According to a new book by the former CNN media reporter Brian Stelter, Fox executives hadn’t authorized Carlson’s weeklong mission there, and the flirtation with authoritarianism might have been a contributing factor in his dismissal. (There was also Carlson’s role in the defamation lawsuit that cost Fox $787 million for on-air lies that the 2020 U.S. election was stolen.)
Within months of his April ouster, Carlson was back in Budapest, interviewing Orbán for his X show. Carlson himself was interviewed by Balasz Orbán, the prime minister’s (not related) political adviser, at a festival organized by the government-backed MCC think tank.
Carlson’s Fox show defied the conventional wisdom that “American consumers are not interested in the rest of the world,” he told the audience.
After successful episodes filmed in places like Finland, El Salvador and Hungary, Carlson said he planned to keep traveling. “The world is resetting completely,” he said, adding that the post-war order, including NATO, is collapsing.
Carlson credited his own interest in the wider world to “my dad’s job.” Richard Carlson was a foreign correspondent and diplomat in the George W. Bush administration before becoming a lobbyist. As the New York Times reported, the elder Carlson was on the board of a Washington lobbying firm hired to help burnish Budapest’s reputation, though he didn’t appear to play a role in his son’s coverage.
Tucker Carlson could not be reached for comment for this article.
‘La megaestrella’
Other than his interview with Trump — timed just as Trump’s rivals for the Republican presidential nomination held their first debate — the biggest journalistic coup for Carlson’s X feed was his sit-down with Milei in Buenos Aires. Posted a month before the radical libertarian economist won some 56 percent of the vote in Argentina, the video now boasts more than 425 million views.
That number almost certainly wasn’t just curious Americans. A recent analysis by the Bogota bureau of the Spanish-language news service EFE found that Carlson’s statements frequently make the jump to Spanish-speaking audiences and go viral. That includes his comments about the “great replacement” conspiracy theory, concerns about vaccine safety, and claims that the 2022 election in Brazil was stolen from Jair Bolsonaro.

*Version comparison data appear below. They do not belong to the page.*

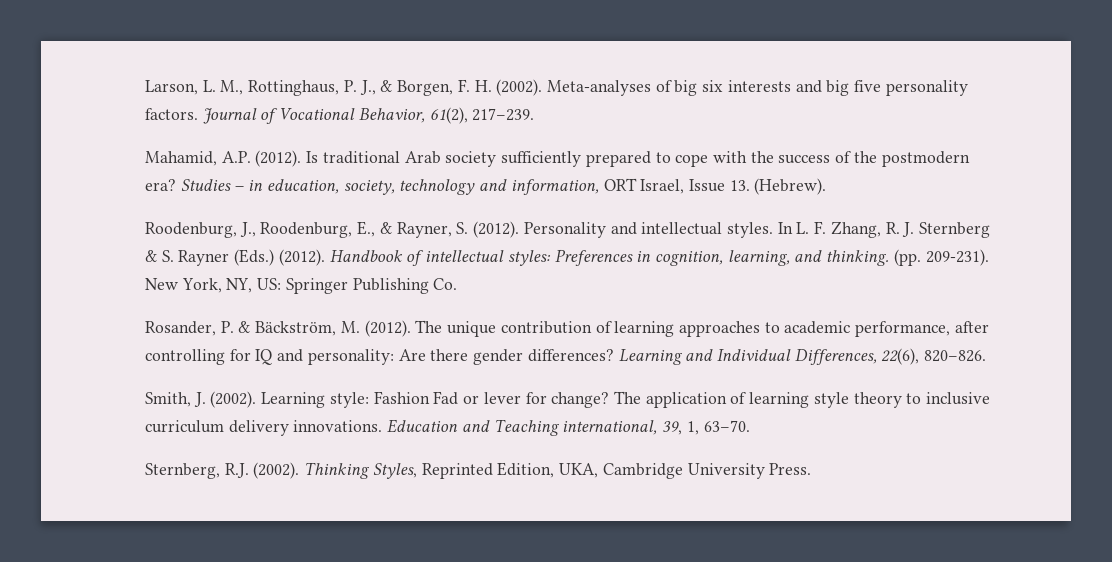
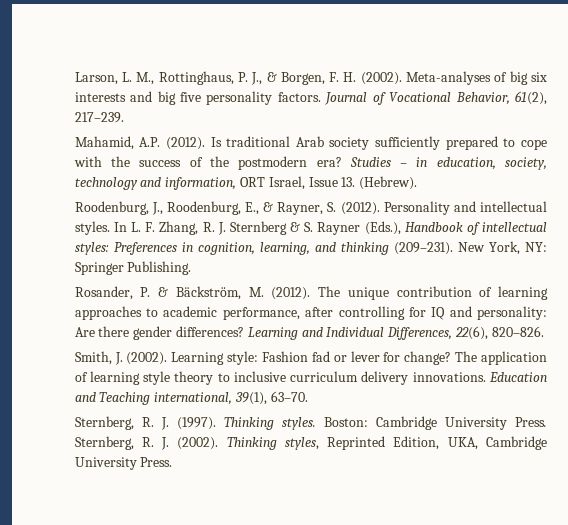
- In L. F. Zhang, R. J. Sternberg & S. Rayner (Eds.) (2012). Handbook of intellectual styles: Preferences in cognition, learning, and thinking. (pp. 209-231). New York, NY, US: Springer Publishing Co.
+ In L. F. Zhang, R. J. Sternberg & S. Rayner (Eds.), Handbook of intellectual styles: Preferences in cognition, learning, and thinking (209–231). New York, NY: Springer Publishing.
- Learning style: Fashion Fad or lever for change?
+ Learning style: Fashion fad or lever for change?
- Education and Teaching international, 39, 1, 63–70.
+ Education and Teaching international, 39(1), 63–70.
- Sternberg, R.J. (2002).
+ Sternberg, R. J. (1997). Thinking styles. Boston: Cambridge University Press. Sternberg, R. J. (2002).
- Thinking Styles, Reprinted Edition, UKA, Cambridge University Press.
+ Thinking styles, Reprinted Edition, UKA, Cambridge University Press.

It’s unclear whether that influence applies to Hispanophones in Europe. But when Carlson showed up in Madrid — a visit arranged by the Vox-linked Disenso Foundation, according to a party spokesman — Spanish pundits were ready to provide context to their audience: “For the ignorant,” explained a columnist for República. “Tucker is America’s most influential commentator.”
Sánchez’s deal with the Catalan independence party Junts to give amnesty to separatists if they’d help him stay in government has been met with broad outcry, and Carlson helped spread the outrage.

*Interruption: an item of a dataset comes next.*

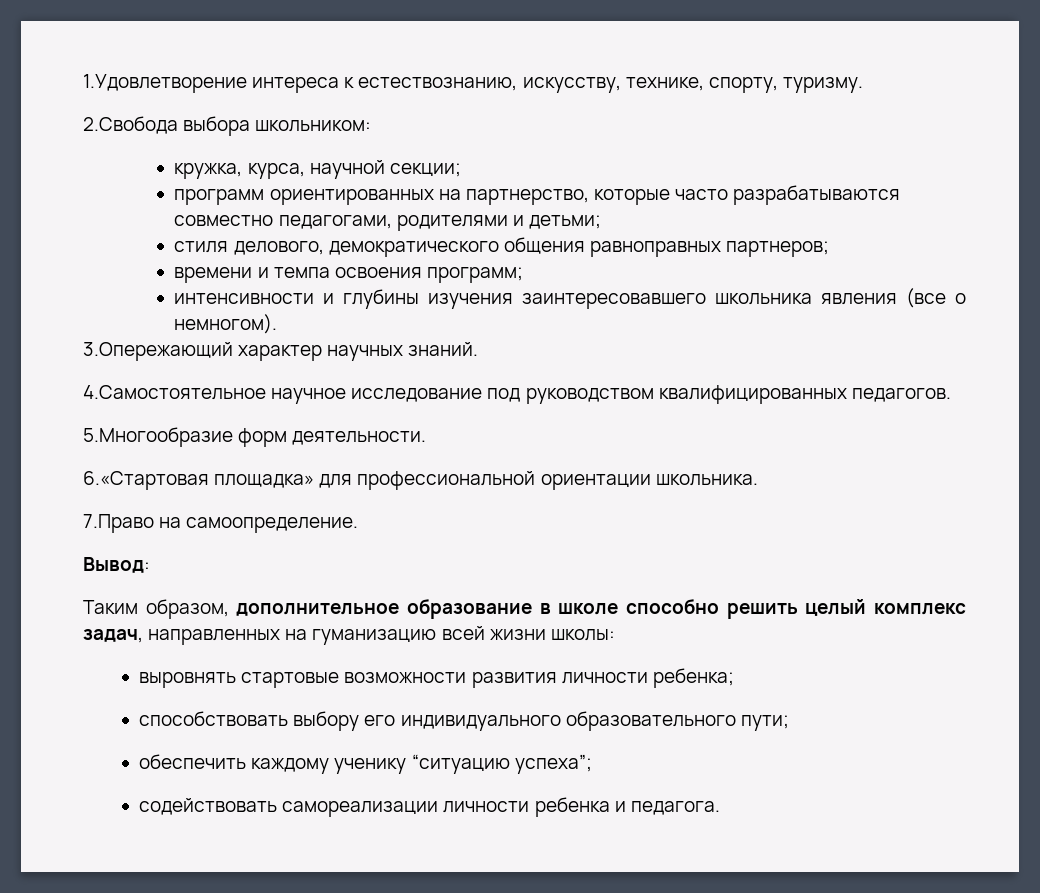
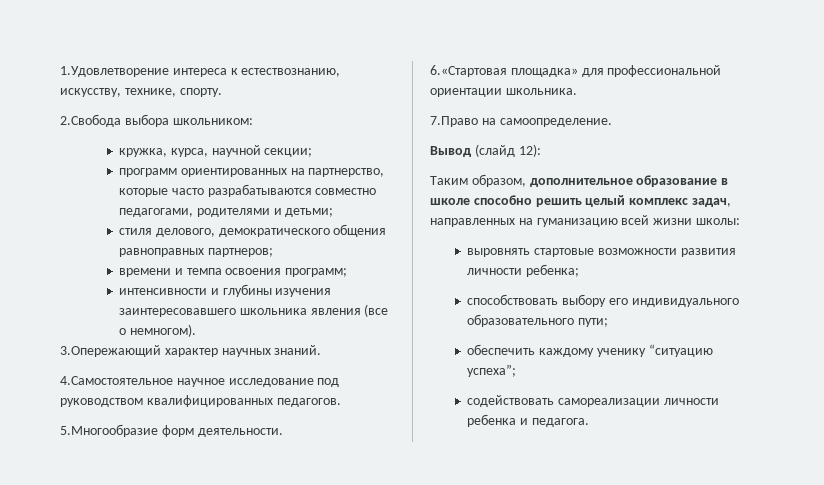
- 1.Удовлетворение интереса к естествознанию, искусству, технике, спорту, туризму.
+ 1.Удовлетворение интереса к естествознанию, искусству, технике, спорту.
- Вывод:
+ Вывод (слайд 12):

“Anybody who would violate [Spain’s] constitution … to end democracy is a tyrant, is a dictator. And this is happening in the middle of Europe,” Carlson told OKDiario, which called him a “megastar” in a splashy headline.
Carlson’s mere appearance in Spain seems to have made more news than the interview with Vox’s Abascal that he was there to conduct. Unlike Trump, Miliei or Orbán, Abascal’s political fortunes have fallen since the hard-right party’s founding in 2018 — it lost half a million votes and 19 seats in this year’s parliament elections. Pablo Simón, a political scientist at Carlos III University of Madrid, questioned whether the party was really a good fit with Carlson’s brand.

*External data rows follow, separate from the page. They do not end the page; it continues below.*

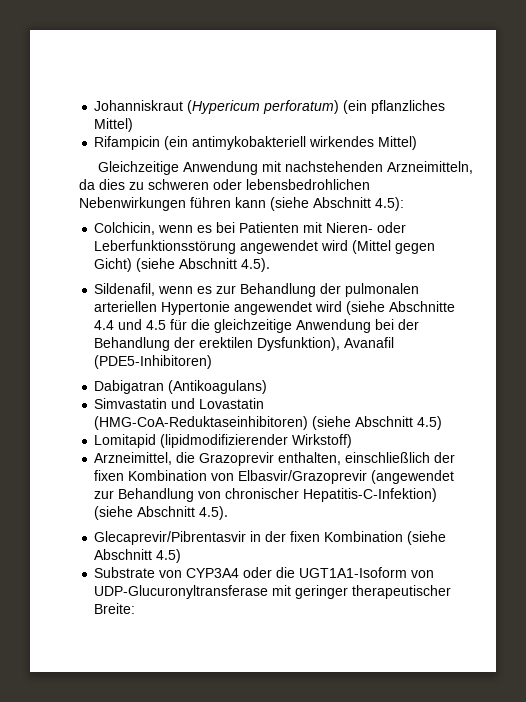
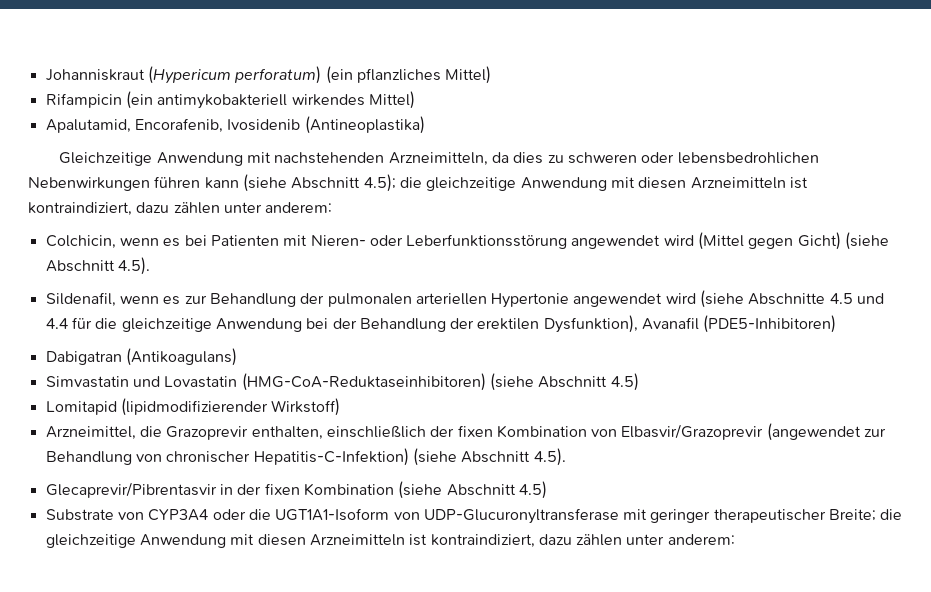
+ Apalutamid, Encorafenib, Ivosidenib (Antineoplastika)
- Gleichzeitige Anwendung mit nachstehenden Arzneimitteln, da dies zu schweren oder lebensbedrohlichen Nebenwirkungen führen kann (siehe Abschnitt 4.5):
+ Gleichzeitige Anwendung mit nachstehenden Arzneimitteln, da dies zu schweren oder lebensbedrohlichen Nebenwirkungen führen kann (siehe Abschnitt 4.5); die gleichzeitige Anwendung mit diesen Arzneimitteln ist kontraindiziert, dazu zählen unter anderem:
- Sildenafil, wenn es zur Behandlung der pulmonalen arteriellen Hypertonie angewendet wird (siehe Abschnitte 4.4 und 4.5 für die gleichzeitige Anwendung bei der Behandlung der erektilen Dysfunktion), Avanafil (PDE5-Inhibitoren)
+ Sildenafil, wenn es zur Behandlung der pulmonalen arteriellen Hypertonie angewendet wird (siehe Abschnitte 4.5 und 4.4 für die gleichzeitige Anwendung bei der Behandlung der erektilen Dysfunktion), Avanafil (PDE5-Inhibitoren)
- Substrate von CYP3A4 oder die UGT1A1-Isoform von UDP-Glucuronyltransferase mit geringer therapeutischer Breite:
+ Substrate von CYP3A4 oder die UGT1A1-Isoform von UDP-Glucuronyltransferase mit geringer therapeutischer Breite; die gleichzeitige Anwendung mit diesen Arzneimitteln ist kontraindiziert, dazu zählen unter anderem:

Vox has “failed to succeed in using the messaging that has worked in other parts of the world — opposition to the 2030 Agenda, Soros — to get ahead in Spain,” Simón said.
While viewership of the Abascal interview pales in comparison to those with other right-wing titans, Carlson does seem to be drawing attention to the cause. A few days after he posted the interview, with a list of timestamps for discussion highlights including “George Soros,” “Low Spanish birthrate” and “Censorship in Spain,” it received a prominent reply.
“Many interesting topics,” said Elon Musk.
Aitor Hernández-Morales contributed reporting from Pamplona, Spain, and Claudia Chiappa from Brussels.